STUDY MATERIAL –
<<<<
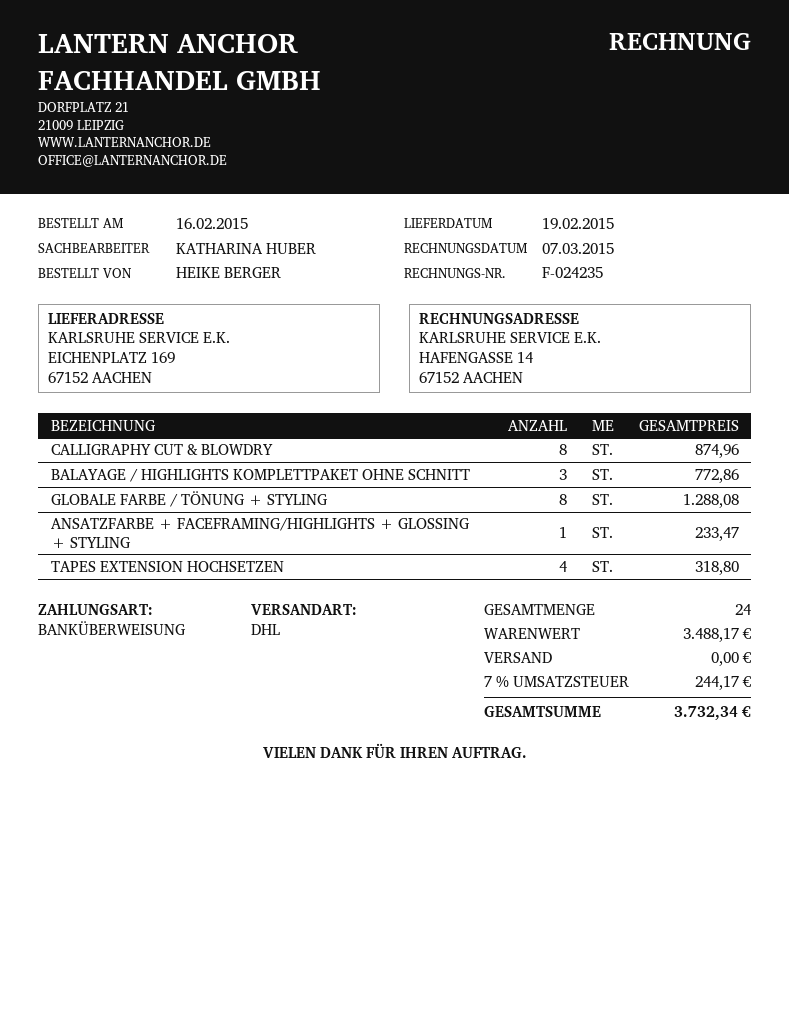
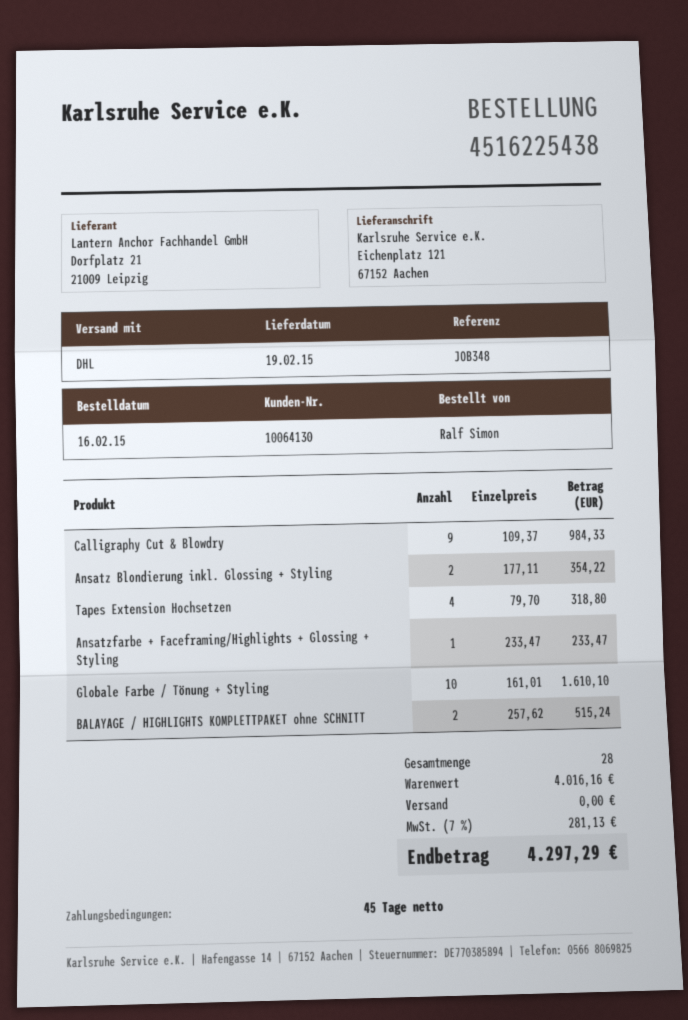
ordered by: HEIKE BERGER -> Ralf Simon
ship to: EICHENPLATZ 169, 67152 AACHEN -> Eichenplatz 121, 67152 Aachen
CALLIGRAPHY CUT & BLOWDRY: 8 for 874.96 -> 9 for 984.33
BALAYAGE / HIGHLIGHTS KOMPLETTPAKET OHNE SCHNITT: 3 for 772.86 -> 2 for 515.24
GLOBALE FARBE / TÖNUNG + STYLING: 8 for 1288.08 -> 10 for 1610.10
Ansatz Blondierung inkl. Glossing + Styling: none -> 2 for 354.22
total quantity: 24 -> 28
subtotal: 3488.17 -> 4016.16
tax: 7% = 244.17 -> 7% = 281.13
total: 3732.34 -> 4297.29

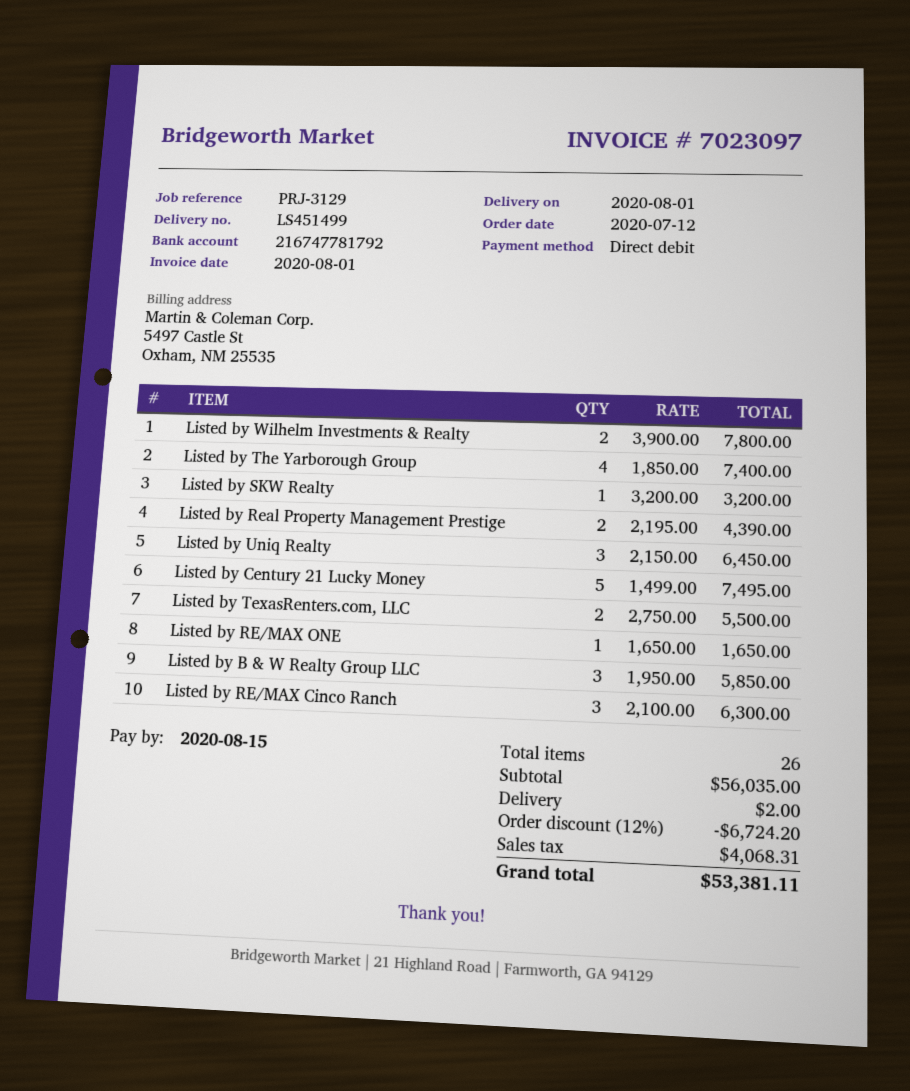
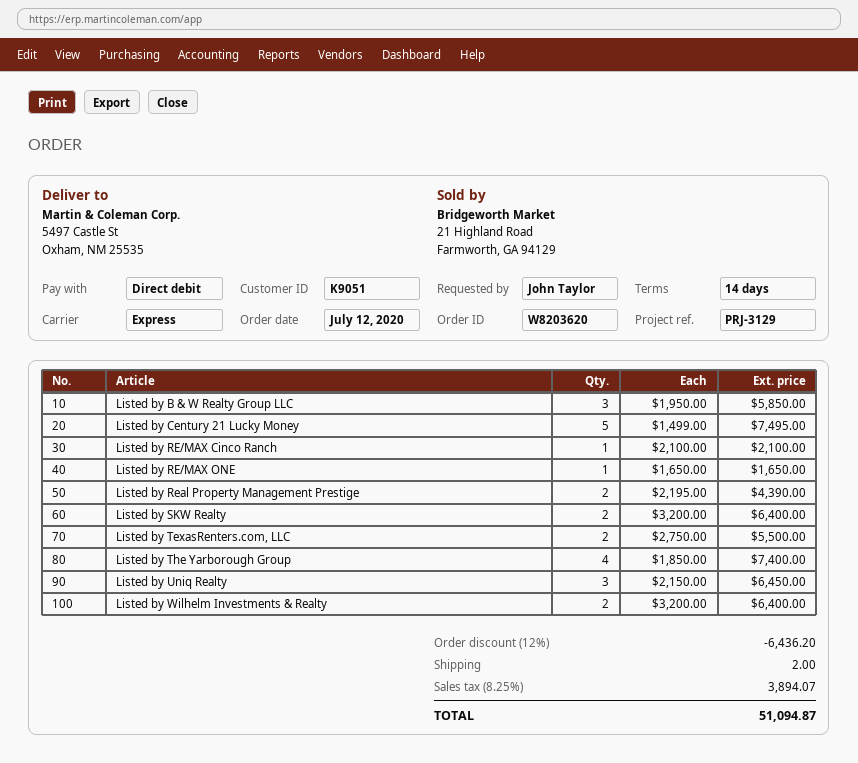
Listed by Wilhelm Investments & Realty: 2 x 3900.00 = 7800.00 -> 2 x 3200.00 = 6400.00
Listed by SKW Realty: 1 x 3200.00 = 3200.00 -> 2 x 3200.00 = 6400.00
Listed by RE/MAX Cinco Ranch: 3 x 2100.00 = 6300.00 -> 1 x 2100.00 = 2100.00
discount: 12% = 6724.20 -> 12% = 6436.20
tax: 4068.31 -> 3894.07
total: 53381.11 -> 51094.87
>>>>
WORK INSTRUCTIONS –
The entries above, without their pictures, should be written out exactly.

OUTPUT FOR THIS EXERCISE –
ordered by: HEIKE BERGER -> Ralf Simon
ship to: EICHENPLATZ 169, 67152 AACHEN -> Eichenplatz 121, 67152 Aachen
CALLIGRAPHY CUT & BLOWDRY: 8 for 874.96 -> 9 for 984.33
BALAYAGE / HIGHLIGHTS KOMPLETTPAKET OHNE SCHNITT: 3 for 772.86 -> 2 for 515.24
GLOBALE FARBE / TÖNUNG + STYLING: 8 for 1288.08 -> 10 for 1610.10
Ansatz Blondierung inkl. Glossing + Styling: none -> 2 for 354.22
total quantity: 24 -> 28
subtotal: 3488.17 -> 4016.16
tax: 7% = 244.17 -> 7% = 281.13
total: 3732.34 -> 4297.29

Listed by Wilhelm Investments & Realty: 2 x 3900.00 = 7800.00 -> 2 x 3200.00 = 6400.00
Listed by SKW Realty: 1 x 3200.00 = 3200.00 -> 2 x 3200.00 = 6400.00
Listed by RE/MAX Cinco Ranch: 3 x 2100.00 = 6300.00 -> 1 x 2100.00 = 2100.00
discount: 12% = 6724.20 -> 12% = 6436.20
tax: 4068.31 -> 3894.07
total: 53381.11 -> 51094.87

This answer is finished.